_Before-and-after change records:_
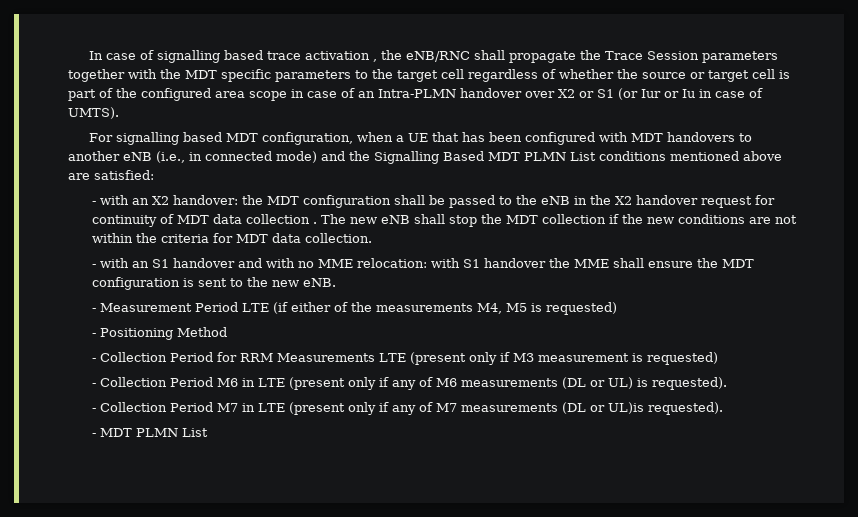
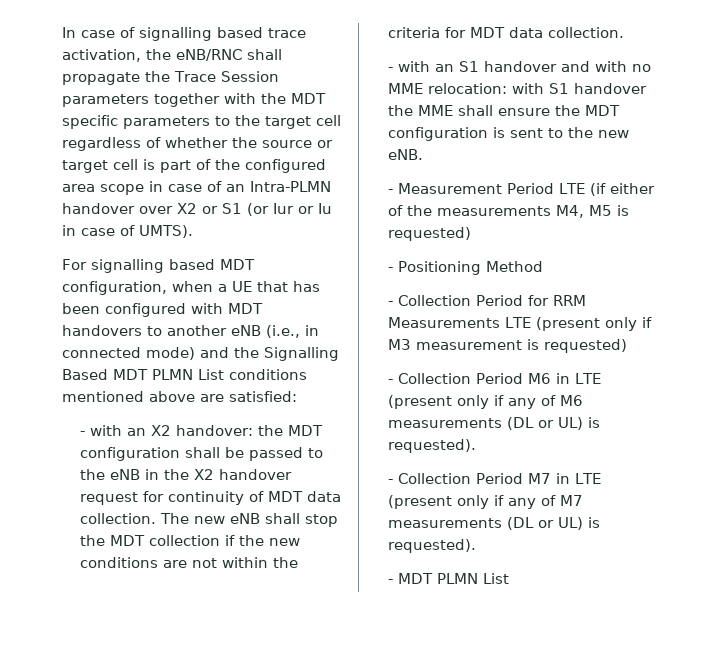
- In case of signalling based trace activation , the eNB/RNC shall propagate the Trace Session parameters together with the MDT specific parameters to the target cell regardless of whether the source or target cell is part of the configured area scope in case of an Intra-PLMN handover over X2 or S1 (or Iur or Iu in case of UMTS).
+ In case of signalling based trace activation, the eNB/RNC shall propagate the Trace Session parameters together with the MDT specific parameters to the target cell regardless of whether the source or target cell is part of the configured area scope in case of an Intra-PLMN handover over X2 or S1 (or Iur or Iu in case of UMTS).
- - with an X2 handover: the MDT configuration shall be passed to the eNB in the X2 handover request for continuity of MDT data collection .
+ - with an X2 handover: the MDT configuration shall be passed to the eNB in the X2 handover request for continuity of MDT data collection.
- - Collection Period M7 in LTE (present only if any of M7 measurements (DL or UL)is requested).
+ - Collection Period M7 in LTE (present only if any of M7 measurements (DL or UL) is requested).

_Your goal:_ Among the records, find the lines that contain "present" and copy each of them.

_Result for this exercise:_
- - Collection Period M7 in LTE (present only if any of M7 measurements (DL or UL)is requested).
+ - Collection Period M7 in LTE (present only if any of M7 measurements (DL or UL) is requested).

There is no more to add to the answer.